Code change snippets:
--------

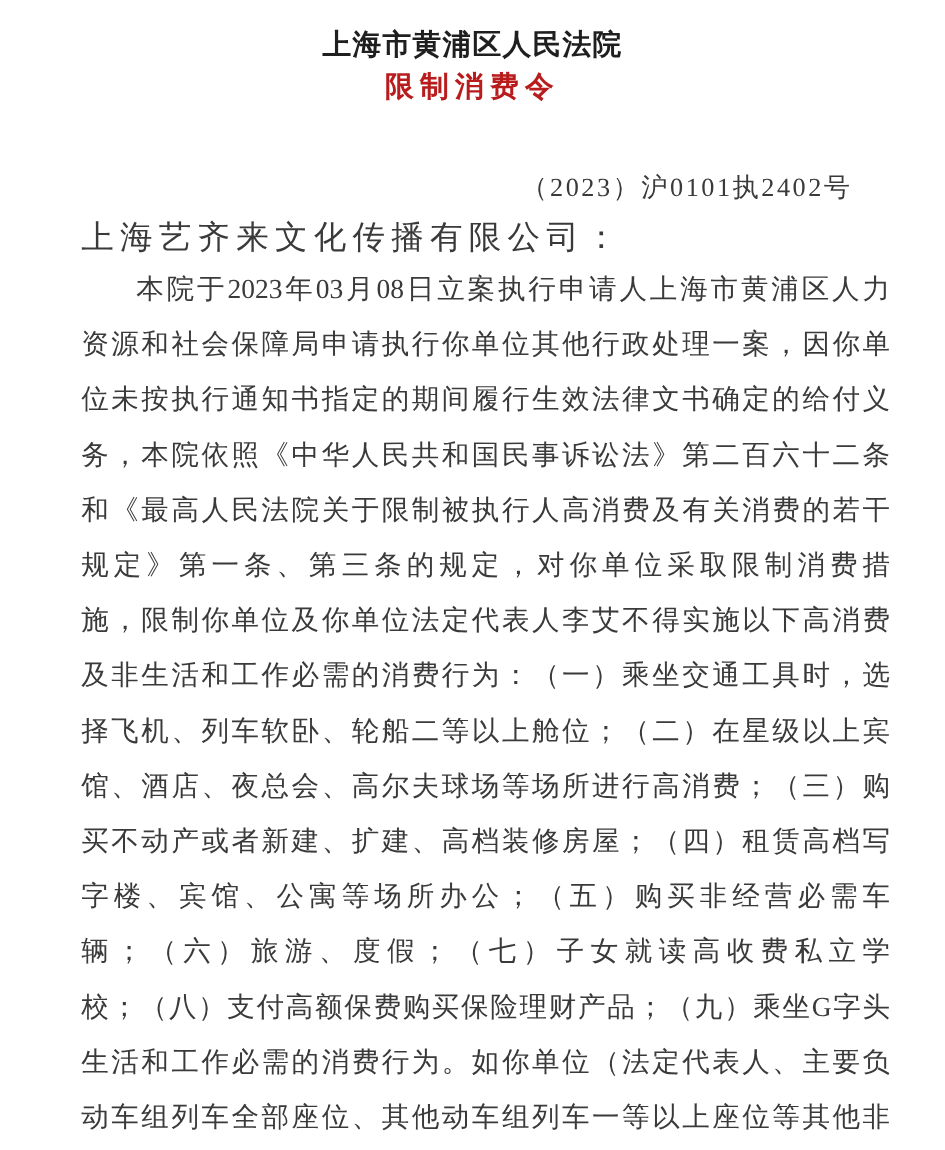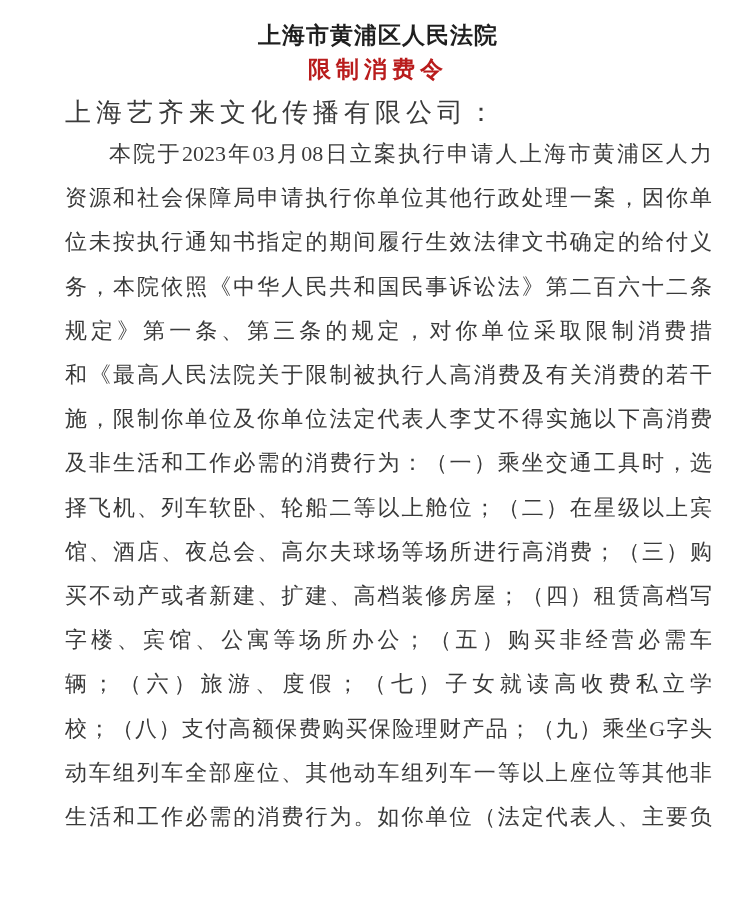--- a/index.html
+++ b/index.html
@@ -64,35 +64,36 @@
 </style>
 </head>
 <body>
 
 <div class="page">
 
   <h1 class="court-name">上海市黄浦区人民法院</h1>
 
   <h2 class="doc-title">限制消费令</h2>
 
+  <div class="case-number">（2023）沪0101执2402号</div>
 
   <div class="addressee">上海艺齐来文化传播有限公司：</div>
 
   <div class="doc-body">
     <div class="line indent">本院于2023年03月08日立案执行申请人上海市黄浦区人力</div>
     <div class="line">资源和社会保障局申请执行你单位其他行政处理一案，因你单</div>
     <div class="line">位未按执行通知书指定的期间履行生效法律文书确定的给付义</div>
     <div class="line">务，本院依照《中华人民共和国民事诉讼法》第二百六十二条</div>
+    <div class="line">和《最高人民法院关于限制被执行人高消费及有关消费的若干</div>
     <div class="line">规定》第一条、第三条的规定，对你单位采取限制消费措</div>
-    <div class="line">和《最高人民法院关于限制被执行人高消费及有关消费的若干</div>
     <div class="line">施，限制你单位及你单位法定代表人李艾不得实施以下高消费</div>
     <div class="line">及非生活和工作必需的消费行为：（一）乘坐交通工具时，选</div>
     <div class="line">择飞机、列车软卧、轮船二等以上舱位；（二）在星级以上宾</div>
     <div class="line">馆、酒店、夜总会、高尔夫球场等场所进行高消费；（三）购</div>
     <div class="line">买不动产或者新建、扩建、高档装修房屋；（四）租赁高档写</div>
     <div class="line">字楼、宾馆、公寓等场所办公；（五）购买非经营必需车</div>
     <div class="line">辆；（六）旅游、度假；（七）子女就读高收费私立学</div>
     <div class="line">校；（八）支付高额保费购买保险理财产品；（九）乘坐G字头</div>
+    <div class="line">生活和工作必需的消费行为。如你单位（法定代表人、主要负</div>
     <div class="line">动车组列车全部座位、其他动车组列车一等以上座位等其他非</div>
-    <div class="line">生活和工作必需的消费行为。如你单位（法定代表人、主要负</div>
   </div>
 
 </div>
 
 </body></html>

--------

(WORK REQUEST)
Set down every entry above verbatim, without pictures.

(SOLUTION)
--- a/index.html
+++ b/index.html
@@ -64,35 +64,36 @@
 </style>
 </head>
 <body>
 
 <div class="page">
 
   <h1 class="court-name">上海市黄浦区人民法院</h1>
 
   <h2 class="doc-title">限制消费令</h2>
 
+  <div class="case-number">（2023）沪0101执2402号</div>
 
   <div class="addressee">上海艺齐来文化传播有限公司：</div>
 
   <div class="doc-body">
     <div class="line indent">本院于2023年03月08日立案执行申请人上海市黄浦区人力</div>
     <div class="line">资源和社会保障局申请执行你单位其他行政处理一案，因你单</div>
     <div class="line">位未按执行通知书指定的期间履行生效法律文书确定的给付义</div>
     <div class="line">务，本院依照《中华人民共和国民事诉讼法》第二百六十二条</div>
+    <div class="line">和《最高人民法院关于限制被执行人高消费及有关消费的若干</div>
     <div class="line">规定》第一条、第三条的规定，对你单位采取限制消费措</div>
-    <div class="line">和《最高人民法院关于限制被执行人高消费及有关消费的若干</div>
     <div class="line">施，限制你单位及你单位法定代表人李艾不得实施以下高消费</div>
     <div class="line">及非生活和工作必需的消费行为：（一）乘坐交通工具时，选</div>
     <div class="line">择飞机、列车软卧、轮船二等以上舱位；（二）在星级以上宾</div>
     <div class="line">馆、酒店、夜总会、高尔夫球场等场所进行高消费；（三）购</div>
     <div class="line">买不动产或者新建、扩建、高档装修房屋；（四）租赁高档写</div>
     <div class="line">字楼、宾馆、公寓等场所办公；（五）购买非经营必需车</div>
     <div class="line">辆；（六）旅游、度假；（七）子女就读高收费私立学</div>
     <div class="line">校；（八）支付高额保费购买保险理财产品；（九）乘坐G字头</div>
+    <div class="line">生活和工作必需的消费行为。如你单位（法定代表人、主要负</div>
     <div class="line">动车组列车全部座位、其他动车组列车一等以上座位等其他非</div>
-    <div class="line">生活和工作必需的消费行为。如你单位（法定代表人、主要负</div>
   </div>
 
 </div>
 
 </body></html>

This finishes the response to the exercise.